Work to be completed:
Among the entries below, take the line with "[51,183,74,194] -but ->" and the line with "[334,183,387,197] organised ->", and output them and every line between them exactly, with nothing else.

Exercise input:

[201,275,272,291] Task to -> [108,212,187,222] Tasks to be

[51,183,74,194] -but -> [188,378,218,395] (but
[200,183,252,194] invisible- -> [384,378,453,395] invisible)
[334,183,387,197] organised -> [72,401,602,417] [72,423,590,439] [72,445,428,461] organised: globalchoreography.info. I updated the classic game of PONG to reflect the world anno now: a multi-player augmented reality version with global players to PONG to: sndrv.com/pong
==
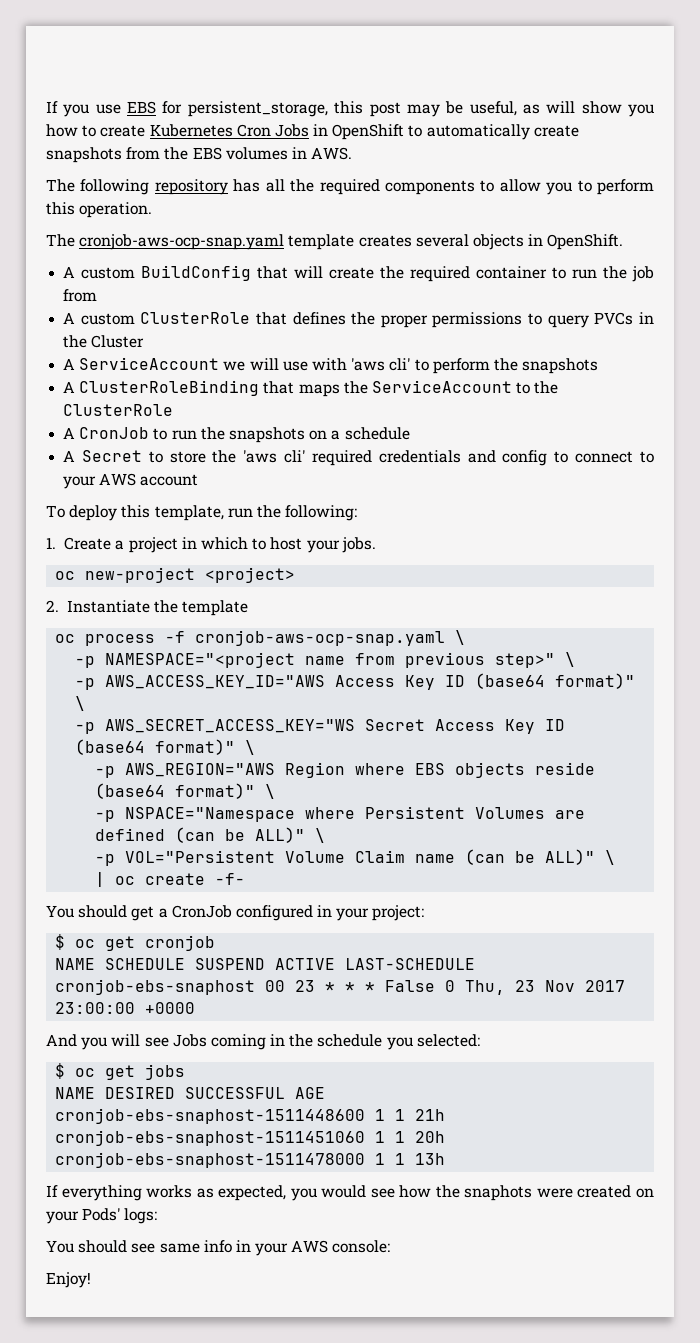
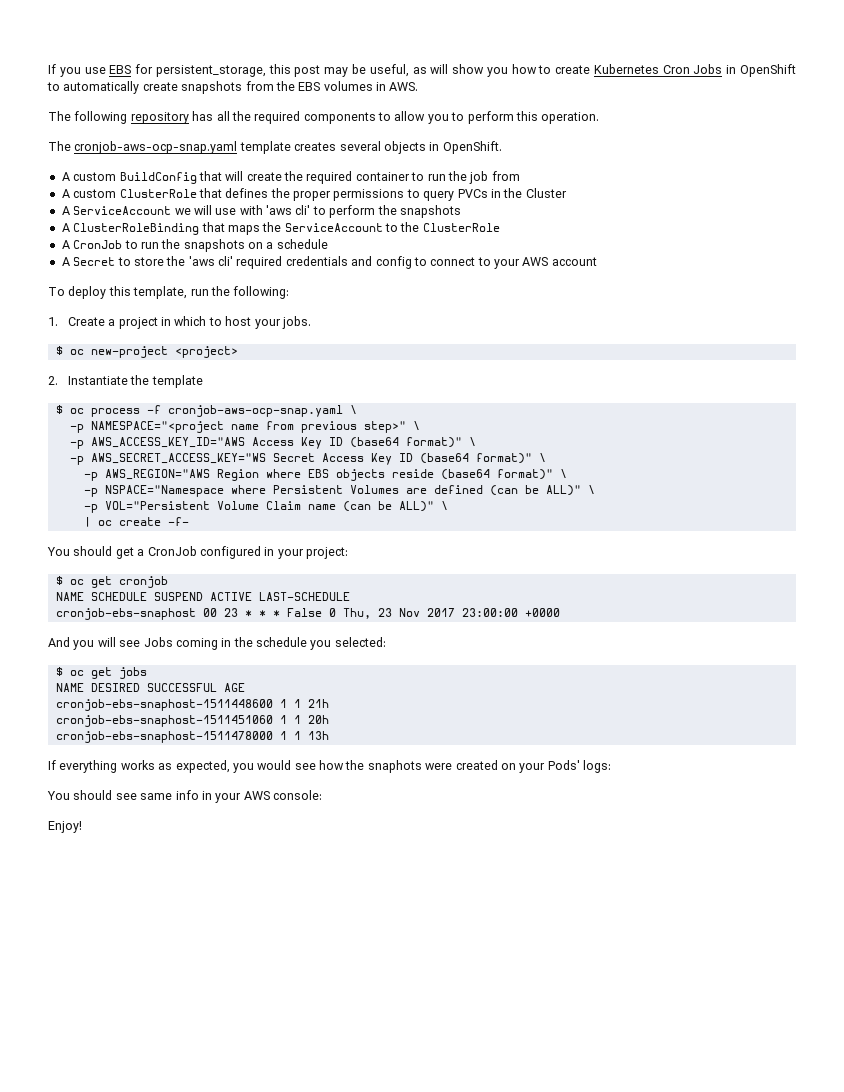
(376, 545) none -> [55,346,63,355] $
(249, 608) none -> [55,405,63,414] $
--
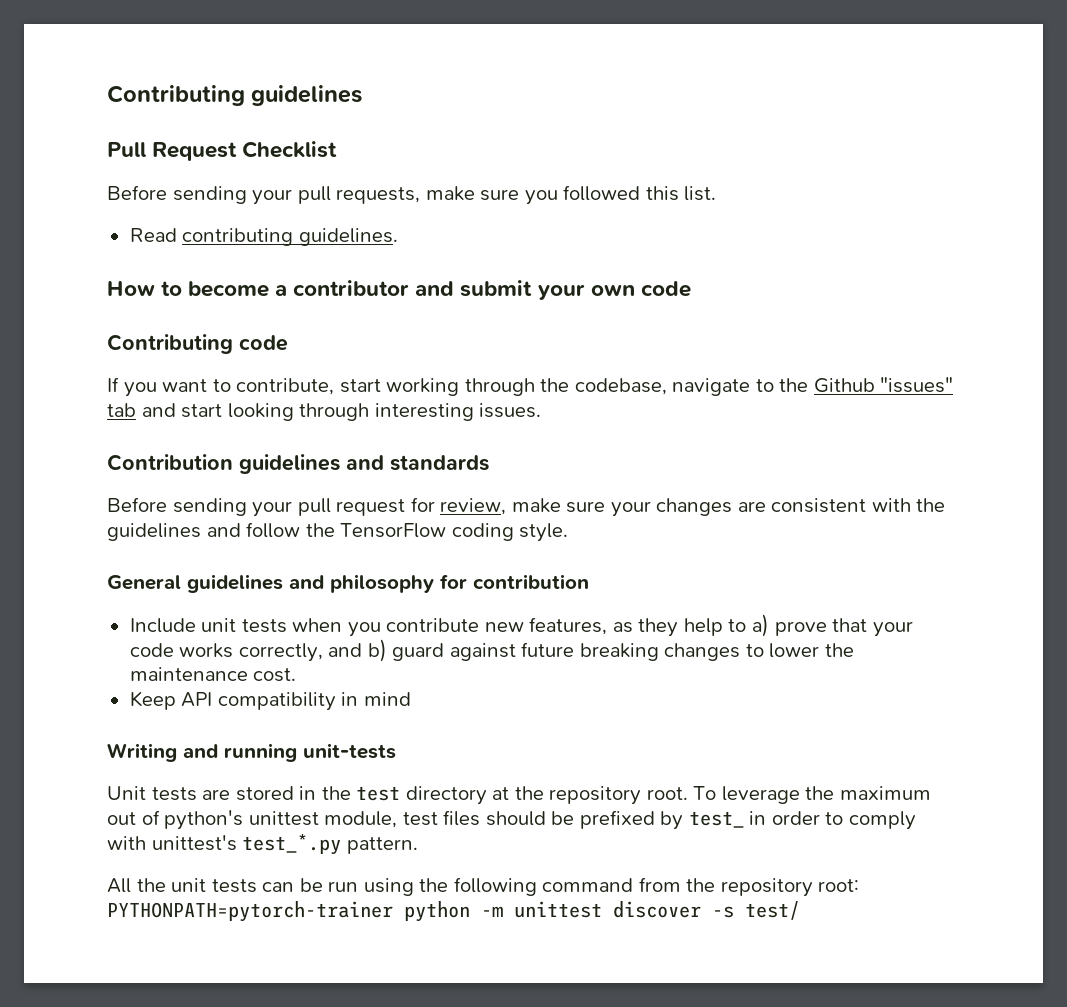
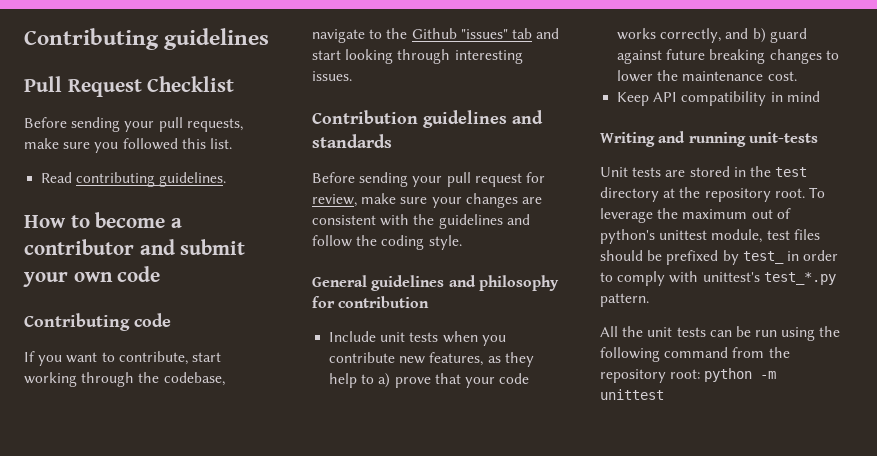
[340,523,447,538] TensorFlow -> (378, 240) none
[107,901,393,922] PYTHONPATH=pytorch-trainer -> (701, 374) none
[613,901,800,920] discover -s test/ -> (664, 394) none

Written answer:
[51,183,74,194] -but -> [188,378,218,395] (but
[200,183,252,194] invisible- -> [384,378,453,395] invisible)
[334,183,387,197] organised -> [72,401,602,417] [72,423,590,439] [72,445,428,461] organised: globalchoreography.info. I updated the classic game of PONG to reflect the world anno now: a multi-player augmented reality version with global players to PONG to: sndrv.com/pong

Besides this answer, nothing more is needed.